When I get API with ordering by product__company__name, the API responds with the result as expected, but with 2 records duplicated. I read the Note in this docs https://docs.djangoproject.com/en/3.2/ref/models/querysets/#distinct that If you order by fields from a related model, those fields will be added to the selected columns and they may make otherwise duplicate rows appear to be distinct. Since the extra columns don’t appear in the returned results (they are only there to support ordering), it sometimes looks like non-distinct results are being returned.
So how can I resolve this problems ? I just want ordering product base on company name.
My code example:
It might be helpful if you posted the models involved.

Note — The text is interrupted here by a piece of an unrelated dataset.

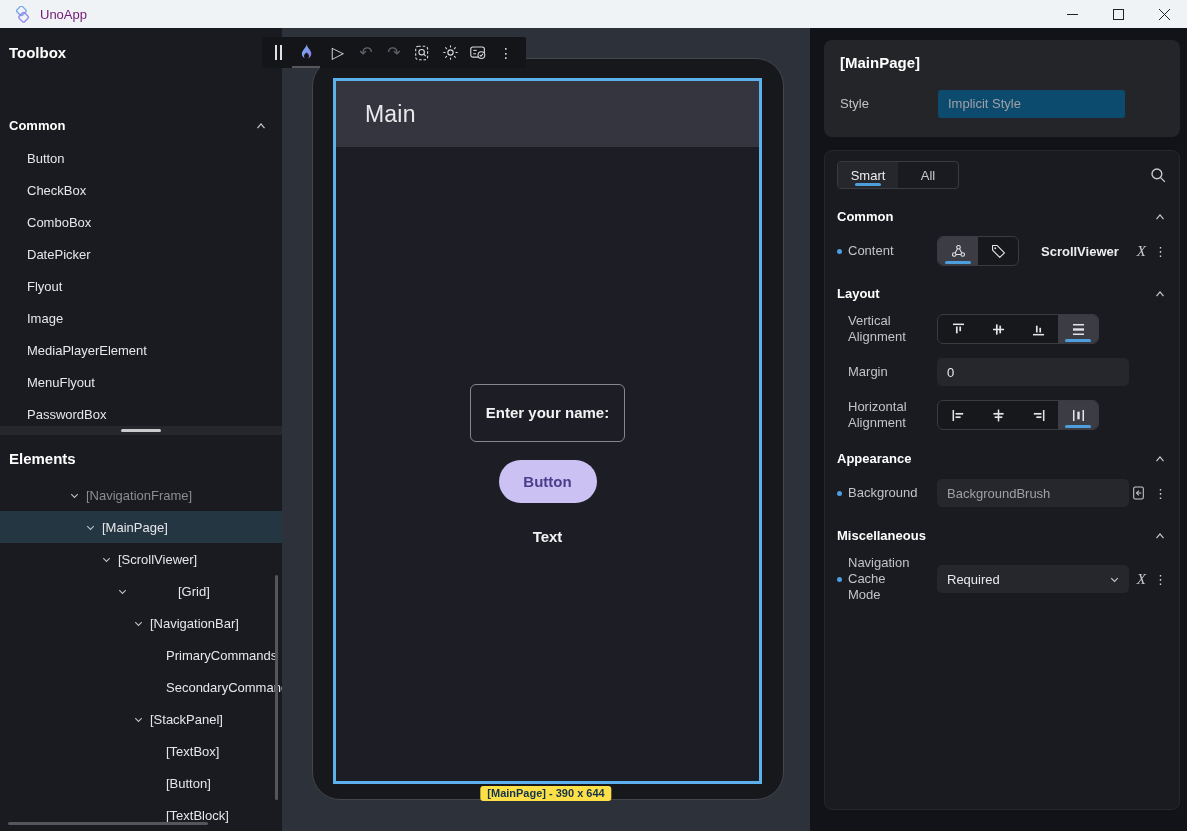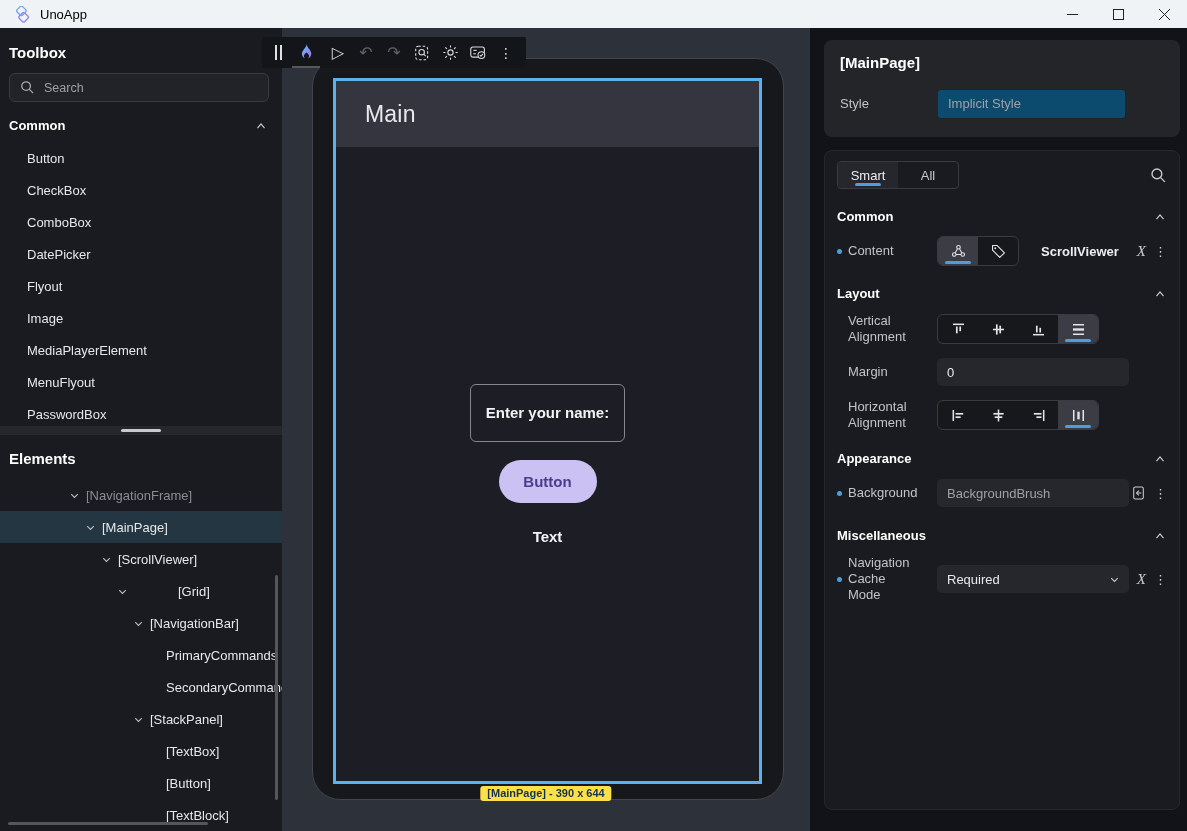"UnoApp" .titlebar .app-title { color: #000000 -> #701a75 }
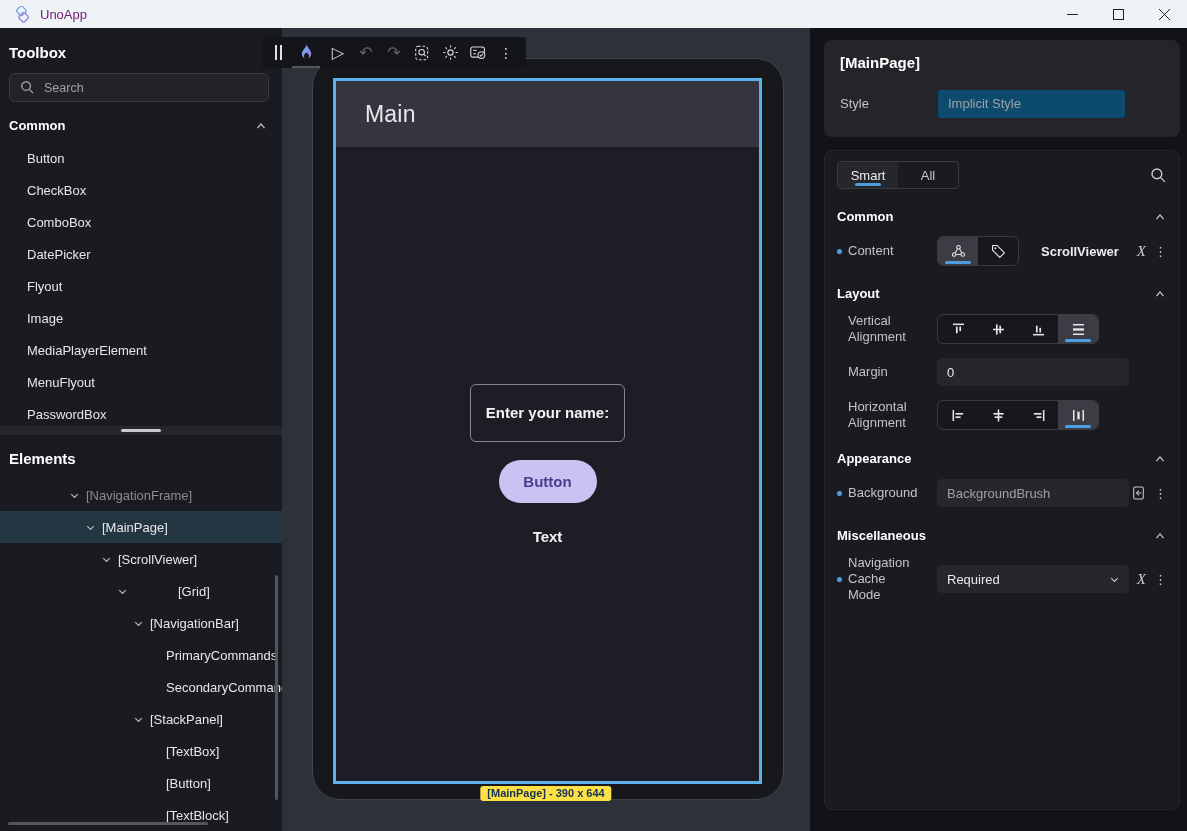"Search" div.search-box { html: <div> <span> <svg> <circle></circle> <line></line> </svg> </span> <input> </div> -> none }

What database engine are you using?
Are you needing all the fields in MyModel? Or are you just working with some of them in this situation?
Depending on these factors, you may need to perform the “deduplication” of data yourself within your code - the ORM may not have a facility available to limit this directly in a query.
Since you’re using PostgreSQL, you might be able to use the distinct function with specifying the fields that you want to use. For example, if you just want distinct entries of DefaultShelf, you may be able to use .distinct('id'). (I’m not sure if that’s going to work if you’re not including it in the ordering of those rows. If it doesn’t work, then it may be up to you do manage this in code.)
I can’t use distinct(‘id’) because SELECT DISTINCT ON expressions must match initial ORDER BY expressions from docs: QuerySet API reference | Django documentation | Django. I also tried with qs.distinct("product__company__name").order_by("product__company__name") and the result still has the duplicate record.
I was thinking of approaching this from the other direction - keep your query as you have it written, then perform the “deduplication” on the resulting queryset.
Thank you so much. Could you explain more about this? I really don’t know a way to resolve deduplication except to use distinct(). In my case, the respond API still count=2 as me as expected, but with 3 records in the result with 2 records duplicated.
While the specifics are going to depend upon precisely what you’re doing in the query and in the view, the general idea is that you write code to examine the queryset to determine which elements of the queryset are duplicates of other elements. There are a couple different ways to do this - you can either examine the queryset before you iterate over it for your template, or you write code that tracks which rows you are processing in your template, and skip any that you have already seen.
If you need more information, a web search for “removing duplicates from a list in python” (or some such similar phrasing) should help you locate any number of examples.